Brett Thomason graduated from Dalton High School a generation later, in 2004, but he says Burt Reynolds was just as big a part of the culture for him.

“Oh, yeah, I grew up on his films, too,” Thomason said. “I didn’t see them in the theater, but I remember sitting on the couch with my dad watching ‘Smokey and the Bandit’ and ‘The Cannonball Run’ and all those films. Those were Southern traditions that got handed down.”

That’s why the two men, now partners in the Knoxville, Tenn-based media and marketing company The Whitener Co., say it was such a thrill to have spent the last two years working with Reynolds as producers of his latest film, “The Last Movie Star.”

“It’s based loosely on his life and career,” said Whitener. “It really was a labor of love for everyone involved. And it really was like working with the last real movie star. He is such a professional, such a gentleman.”

The film had its Hollywood premiere last week at the American Cinematheque’s Egyptian Theatre. It is to premiere in Knoxville (where 90 percent of it was shot, according to Whitener) tonight and is scheduled to open in 31 cities Friday night. It is also now available on DirecTV and at Amazon.com and on various streaming services.

Whitener says they got involved with the film a couple of years ago after he took his daughter to Los Angeles to look at colleges.

“I met a guy named Neil Mandt, who is also a producer on this film,” he said. “He and I started doing some media business together. We’d both done a lot of sports media, so we had a lot in common. He showed me this script. He said, ‘I know the guy who wrote this (veteran writer-director Adam Rifkin). He would be the director and Burt Reynolds is attached to it.’ I read the script. My wife read the script. We both loved it. We went back to Los Angeles and sat down and met with Neil and Adam Rifkin. Adam’s passion for the project and my history of growing up in Georgia watching Burt Reynolds made it easy for me to say yes.”

The film also stars Chevy Chase and Ariel Winter from the TV show “Modern Family.”

Reynolds plays Vic Edwards, an aging screen legend traveling to Nashville, Tenn., to receive an award at a film festival, and Winter plays his driver.

“Ariel Winter is now a big star herself, and she comes on the set. She obviously knows who Burt Reynolds is, but I don’t think she really understood what a legend Burt Reynolds is,” Thomason said. “One of the first scenes we were filming was in Nashville. They were going down the street in the back of a car, and people were literally jumping out of cars and running across the street to get a glimpse of Burt Reynolds. They were yelling his name. And I think at the end of the day, she really realized just what an icon he is to so many people.”

Thomason said one of the highlights of working with Reynolds was the opportunity to reintroduce him to fashion designer Manuel Cuevas.
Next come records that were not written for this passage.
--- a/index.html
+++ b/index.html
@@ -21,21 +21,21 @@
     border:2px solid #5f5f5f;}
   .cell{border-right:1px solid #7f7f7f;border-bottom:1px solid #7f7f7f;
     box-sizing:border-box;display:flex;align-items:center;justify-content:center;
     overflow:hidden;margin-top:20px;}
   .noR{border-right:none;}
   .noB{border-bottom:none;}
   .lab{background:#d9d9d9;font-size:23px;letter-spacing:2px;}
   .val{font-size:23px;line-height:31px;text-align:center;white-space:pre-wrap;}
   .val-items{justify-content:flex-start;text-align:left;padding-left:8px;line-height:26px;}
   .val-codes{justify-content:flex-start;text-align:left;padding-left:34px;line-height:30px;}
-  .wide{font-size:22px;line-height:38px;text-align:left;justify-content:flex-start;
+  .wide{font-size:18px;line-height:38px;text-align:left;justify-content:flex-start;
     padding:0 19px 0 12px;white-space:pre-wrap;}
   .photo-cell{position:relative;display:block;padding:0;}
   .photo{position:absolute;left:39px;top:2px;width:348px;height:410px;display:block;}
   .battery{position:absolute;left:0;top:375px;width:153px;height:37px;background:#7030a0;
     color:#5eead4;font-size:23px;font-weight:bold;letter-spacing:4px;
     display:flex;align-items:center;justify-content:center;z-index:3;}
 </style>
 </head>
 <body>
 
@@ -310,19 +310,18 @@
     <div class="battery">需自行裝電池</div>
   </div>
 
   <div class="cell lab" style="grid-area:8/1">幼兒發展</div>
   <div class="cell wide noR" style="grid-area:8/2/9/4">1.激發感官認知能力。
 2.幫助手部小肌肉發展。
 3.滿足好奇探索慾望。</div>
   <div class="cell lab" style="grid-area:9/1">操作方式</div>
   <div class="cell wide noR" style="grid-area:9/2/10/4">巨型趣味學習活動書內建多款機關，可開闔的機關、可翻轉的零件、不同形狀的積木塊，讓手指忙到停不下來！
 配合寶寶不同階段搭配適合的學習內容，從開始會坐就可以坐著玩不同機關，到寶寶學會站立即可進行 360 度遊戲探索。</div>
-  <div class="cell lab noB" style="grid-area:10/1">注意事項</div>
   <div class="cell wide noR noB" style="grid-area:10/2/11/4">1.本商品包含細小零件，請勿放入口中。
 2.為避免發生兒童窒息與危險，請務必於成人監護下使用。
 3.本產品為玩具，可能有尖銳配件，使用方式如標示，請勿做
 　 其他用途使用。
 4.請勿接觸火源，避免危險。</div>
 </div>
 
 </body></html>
“Manuel dressed everyone in Hollywood back in the day, and he and Burt were very good friends. But Manuel moved to Nashville about 40 years ago, and they lost touch,” Thomason said. “But we took Burt to Manuel’s shop while we were in Nashville one Saturday and watching the two of them catch up was so great.”

Thomason calls Reynolds a “true Southern gentleman.”

“I don’t know how he does it, but any time a woman comes around, there’s magically a white rose in his hand. He gives a single rose to everyone who comes by. That’s the sort of guy he is,” he said. “He must have gone through 300 or 400 roses during the filming of this movie. If you did something nice for him or something went really well during the day, you could expect a nice, handwritten note and a bottle of champagne in your hotel room at the end of the day.”